◆ **YOUR INSTRUCTIONS**: Each line of the listing below containing the word "legend" should be returned.

◆ **ENTRIES PROVIDED**:
*** Begin section ***
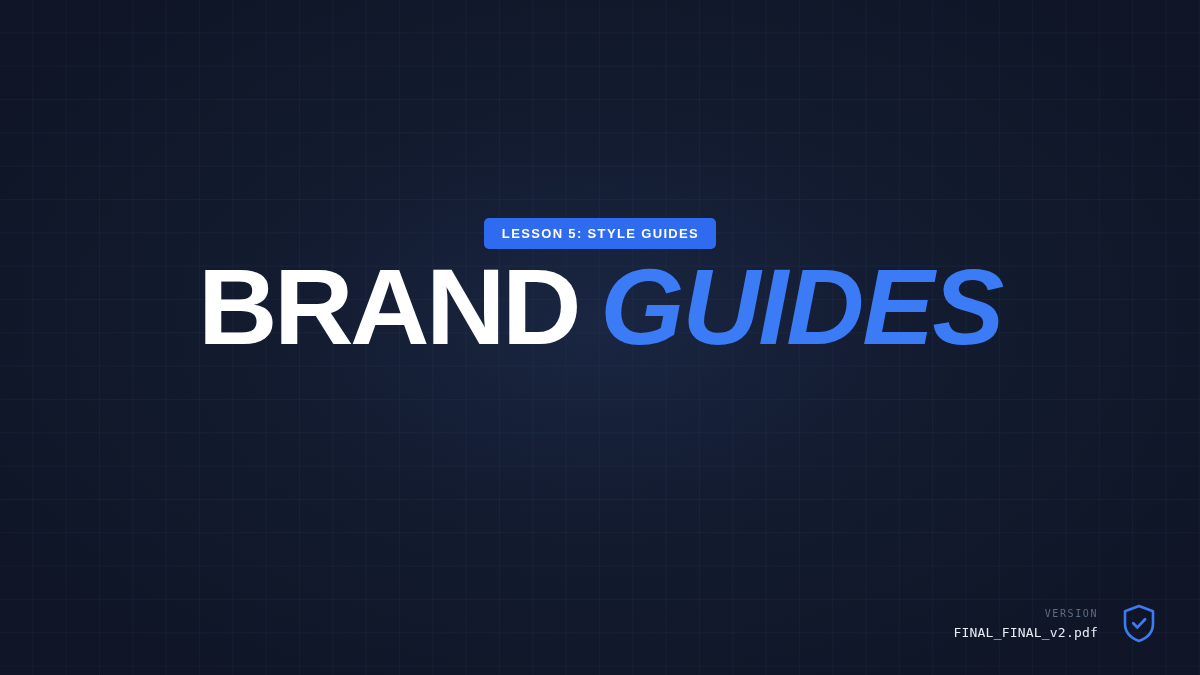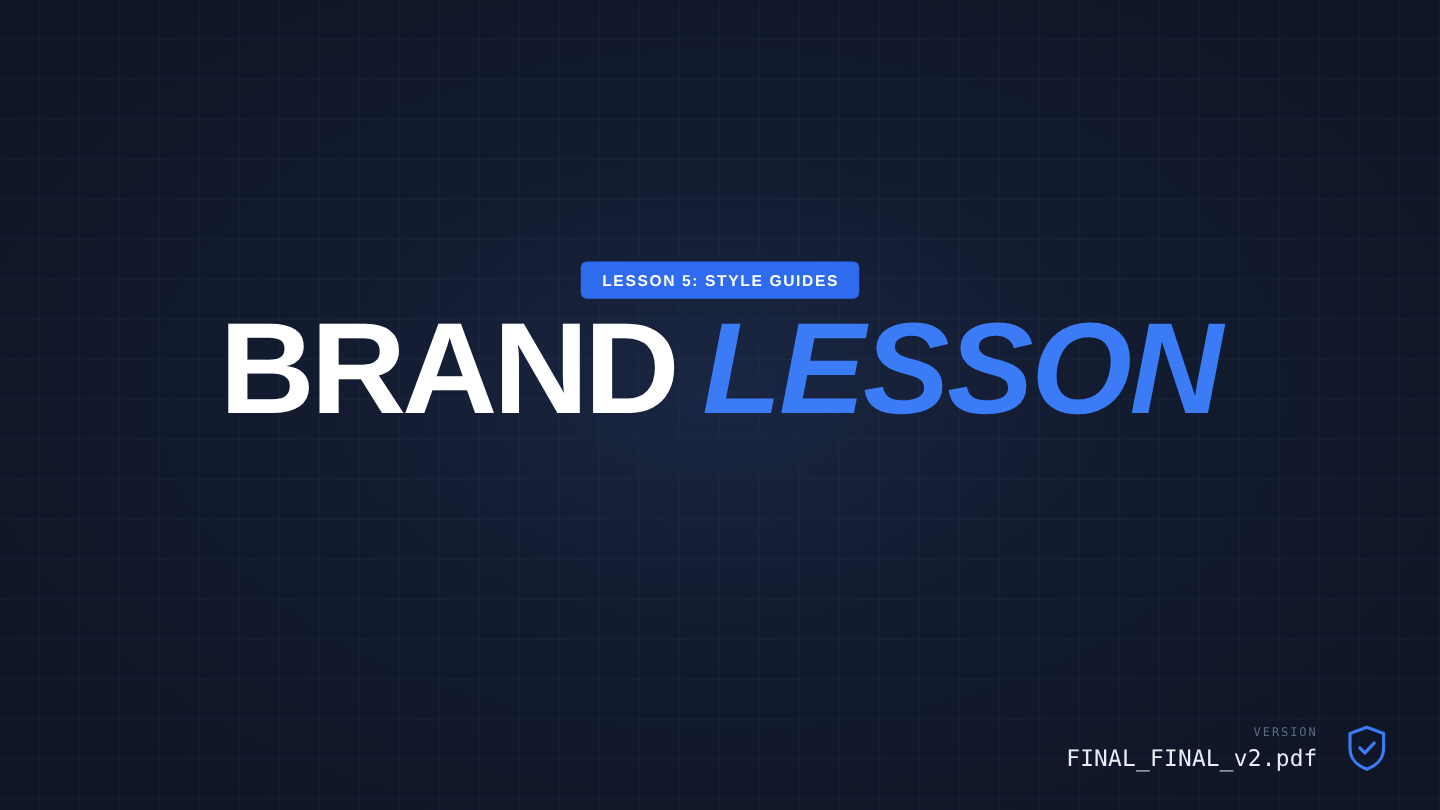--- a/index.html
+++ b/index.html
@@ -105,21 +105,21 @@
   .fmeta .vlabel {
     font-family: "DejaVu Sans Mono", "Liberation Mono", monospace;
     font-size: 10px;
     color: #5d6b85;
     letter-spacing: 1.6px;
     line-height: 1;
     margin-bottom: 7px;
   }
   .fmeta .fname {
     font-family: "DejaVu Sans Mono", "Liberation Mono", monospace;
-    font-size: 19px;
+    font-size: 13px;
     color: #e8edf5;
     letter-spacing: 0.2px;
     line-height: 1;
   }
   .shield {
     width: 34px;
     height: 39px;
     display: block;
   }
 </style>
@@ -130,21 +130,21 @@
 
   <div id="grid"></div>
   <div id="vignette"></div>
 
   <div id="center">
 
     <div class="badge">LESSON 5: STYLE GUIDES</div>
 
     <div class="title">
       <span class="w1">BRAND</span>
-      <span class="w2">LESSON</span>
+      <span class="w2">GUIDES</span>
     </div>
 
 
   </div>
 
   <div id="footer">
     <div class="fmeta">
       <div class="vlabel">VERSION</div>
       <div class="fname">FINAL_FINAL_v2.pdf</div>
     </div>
*** End section ***
*** Begin section ***
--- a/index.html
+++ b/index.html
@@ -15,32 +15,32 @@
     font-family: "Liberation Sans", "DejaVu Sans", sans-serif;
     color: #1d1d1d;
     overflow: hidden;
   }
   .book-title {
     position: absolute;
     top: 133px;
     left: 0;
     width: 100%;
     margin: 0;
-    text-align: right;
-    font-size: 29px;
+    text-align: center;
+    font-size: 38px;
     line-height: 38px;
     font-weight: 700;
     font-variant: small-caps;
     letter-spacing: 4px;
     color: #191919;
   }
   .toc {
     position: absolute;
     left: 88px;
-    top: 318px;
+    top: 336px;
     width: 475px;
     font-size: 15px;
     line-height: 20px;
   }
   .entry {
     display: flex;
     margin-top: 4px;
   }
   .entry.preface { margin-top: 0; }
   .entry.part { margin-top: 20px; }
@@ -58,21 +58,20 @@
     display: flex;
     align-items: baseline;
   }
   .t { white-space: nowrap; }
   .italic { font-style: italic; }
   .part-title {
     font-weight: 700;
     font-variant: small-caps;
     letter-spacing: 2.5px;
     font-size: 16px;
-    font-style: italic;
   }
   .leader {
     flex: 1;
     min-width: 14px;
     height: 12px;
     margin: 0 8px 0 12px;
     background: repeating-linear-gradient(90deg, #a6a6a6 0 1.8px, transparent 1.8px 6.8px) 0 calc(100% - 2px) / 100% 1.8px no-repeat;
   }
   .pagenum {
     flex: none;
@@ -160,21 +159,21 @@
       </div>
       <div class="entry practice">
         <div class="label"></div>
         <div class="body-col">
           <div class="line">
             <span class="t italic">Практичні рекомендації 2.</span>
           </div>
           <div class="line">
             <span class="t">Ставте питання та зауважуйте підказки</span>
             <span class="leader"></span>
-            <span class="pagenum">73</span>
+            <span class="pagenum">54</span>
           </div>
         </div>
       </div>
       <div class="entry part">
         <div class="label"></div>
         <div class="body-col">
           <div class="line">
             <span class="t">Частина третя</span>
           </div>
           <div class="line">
*** End section ***
*** Begin section ***
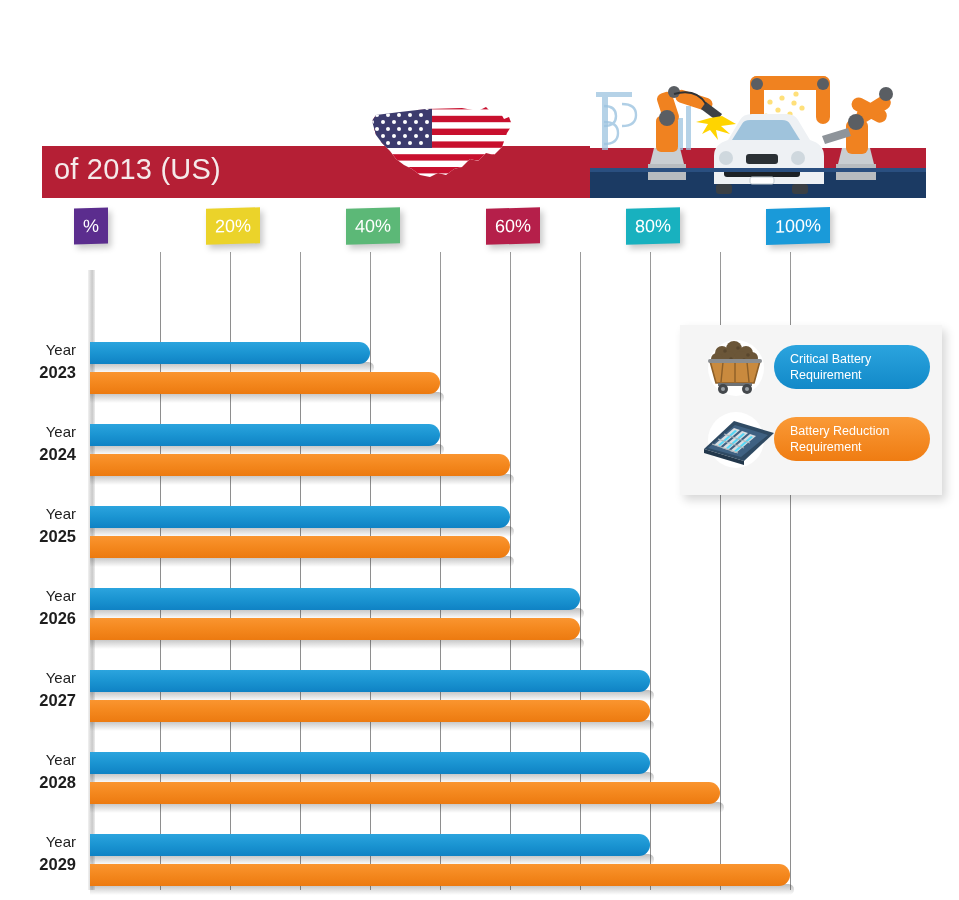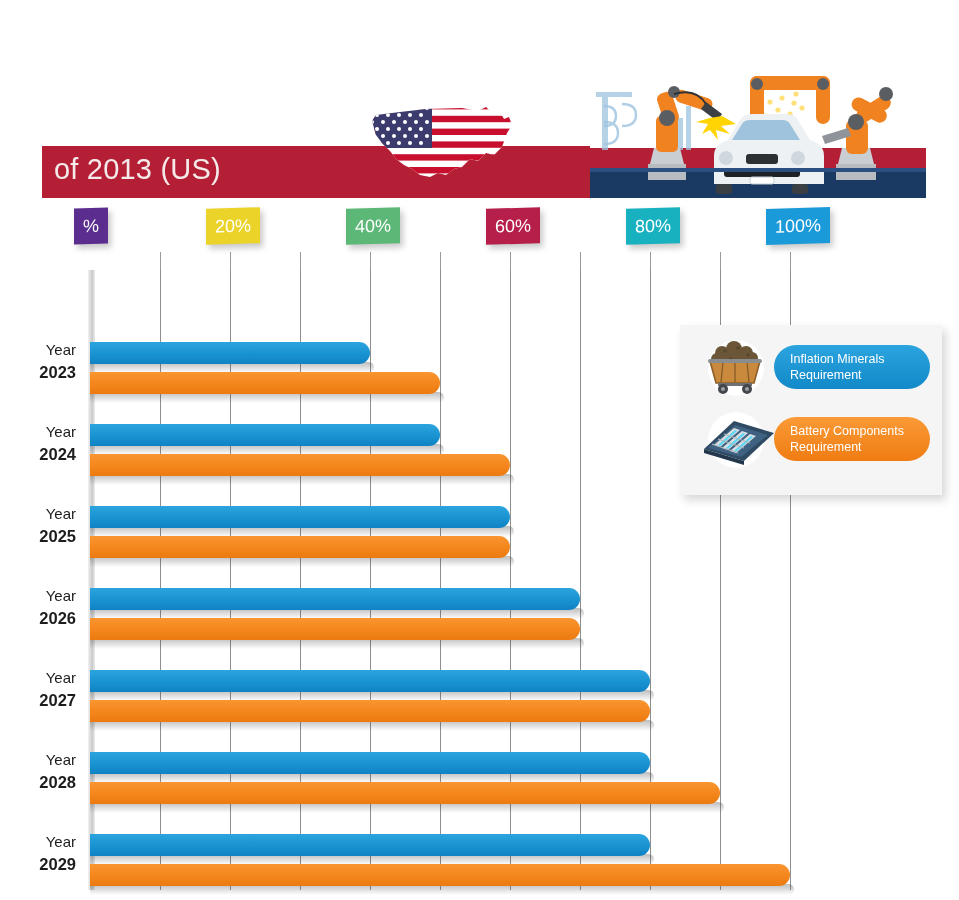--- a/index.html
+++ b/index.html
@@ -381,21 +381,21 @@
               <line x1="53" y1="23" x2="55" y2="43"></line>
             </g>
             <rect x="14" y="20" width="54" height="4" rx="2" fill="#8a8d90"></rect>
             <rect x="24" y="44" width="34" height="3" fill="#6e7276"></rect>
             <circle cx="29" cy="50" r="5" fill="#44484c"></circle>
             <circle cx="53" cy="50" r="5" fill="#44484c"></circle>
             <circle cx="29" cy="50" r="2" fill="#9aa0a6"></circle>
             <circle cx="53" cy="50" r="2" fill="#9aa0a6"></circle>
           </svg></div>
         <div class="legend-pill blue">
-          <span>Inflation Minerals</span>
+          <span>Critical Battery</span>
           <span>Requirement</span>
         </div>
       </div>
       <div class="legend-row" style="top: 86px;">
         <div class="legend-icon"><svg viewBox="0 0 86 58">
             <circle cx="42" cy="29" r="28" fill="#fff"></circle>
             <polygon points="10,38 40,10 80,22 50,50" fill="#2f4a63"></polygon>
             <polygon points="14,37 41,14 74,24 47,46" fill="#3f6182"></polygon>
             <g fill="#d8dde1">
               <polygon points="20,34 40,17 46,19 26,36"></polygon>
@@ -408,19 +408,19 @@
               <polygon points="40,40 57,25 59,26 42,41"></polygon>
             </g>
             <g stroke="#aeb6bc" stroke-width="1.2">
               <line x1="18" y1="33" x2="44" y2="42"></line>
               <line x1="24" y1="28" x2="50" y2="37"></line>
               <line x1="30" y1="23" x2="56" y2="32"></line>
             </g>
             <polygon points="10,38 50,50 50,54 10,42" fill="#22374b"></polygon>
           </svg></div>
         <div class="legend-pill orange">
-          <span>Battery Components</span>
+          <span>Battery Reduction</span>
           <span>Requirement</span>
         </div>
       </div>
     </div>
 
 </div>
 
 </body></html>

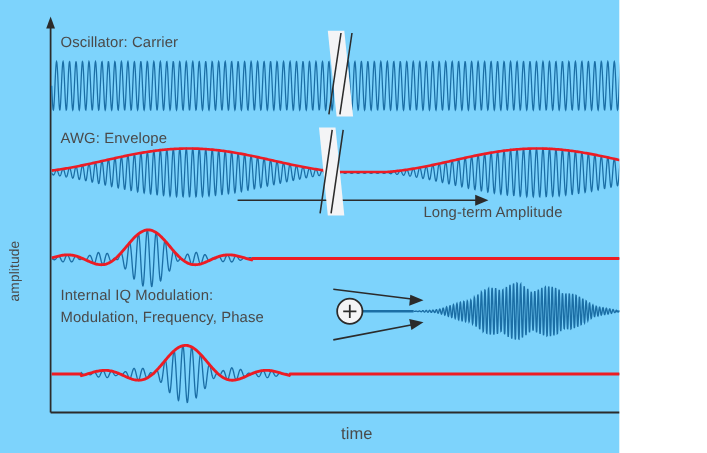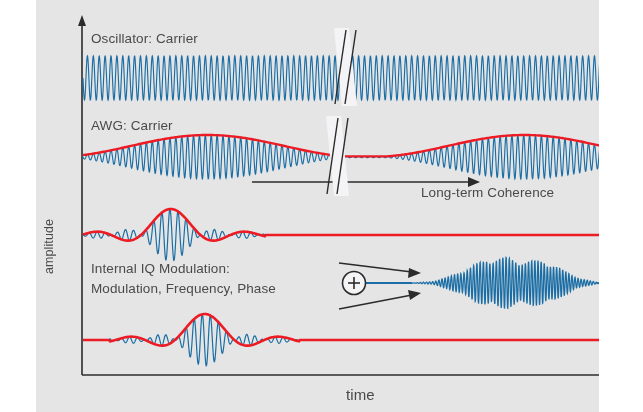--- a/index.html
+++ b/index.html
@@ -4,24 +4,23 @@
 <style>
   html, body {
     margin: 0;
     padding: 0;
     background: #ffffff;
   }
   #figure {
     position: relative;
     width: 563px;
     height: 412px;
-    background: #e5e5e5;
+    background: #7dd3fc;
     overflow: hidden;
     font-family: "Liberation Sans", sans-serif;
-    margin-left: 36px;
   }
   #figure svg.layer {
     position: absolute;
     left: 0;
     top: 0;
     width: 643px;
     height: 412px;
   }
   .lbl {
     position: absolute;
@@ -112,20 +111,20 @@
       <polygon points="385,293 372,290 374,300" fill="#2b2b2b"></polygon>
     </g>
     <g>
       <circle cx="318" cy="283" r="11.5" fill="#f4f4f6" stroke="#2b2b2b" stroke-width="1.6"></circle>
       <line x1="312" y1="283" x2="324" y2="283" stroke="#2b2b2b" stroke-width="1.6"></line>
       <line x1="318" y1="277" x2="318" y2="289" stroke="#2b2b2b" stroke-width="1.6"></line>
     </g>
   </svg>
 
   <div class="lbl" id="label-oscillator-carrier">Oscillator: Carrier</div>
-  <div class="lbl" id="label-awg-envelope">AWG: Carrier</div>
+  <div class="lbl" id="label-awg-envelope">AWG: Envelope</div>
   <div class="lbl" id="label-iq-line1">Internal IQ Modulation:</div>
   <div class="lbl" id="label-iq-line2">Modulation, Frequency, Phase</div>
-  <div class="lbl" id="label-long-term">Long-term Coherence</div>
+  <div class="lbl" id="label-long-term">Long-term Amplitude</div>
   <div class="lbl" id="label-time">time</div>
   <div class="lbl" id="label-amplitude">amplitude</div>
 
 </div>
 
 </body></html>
*** End section ***
◆ **SOLUTION**:
         <div class="legend-pill blue">
       <div class="legend-row" style="top: 86px;">
         <div class="legend-icon"><svg viewBox="0 0 86 58">
         <div class="legend-pill orange">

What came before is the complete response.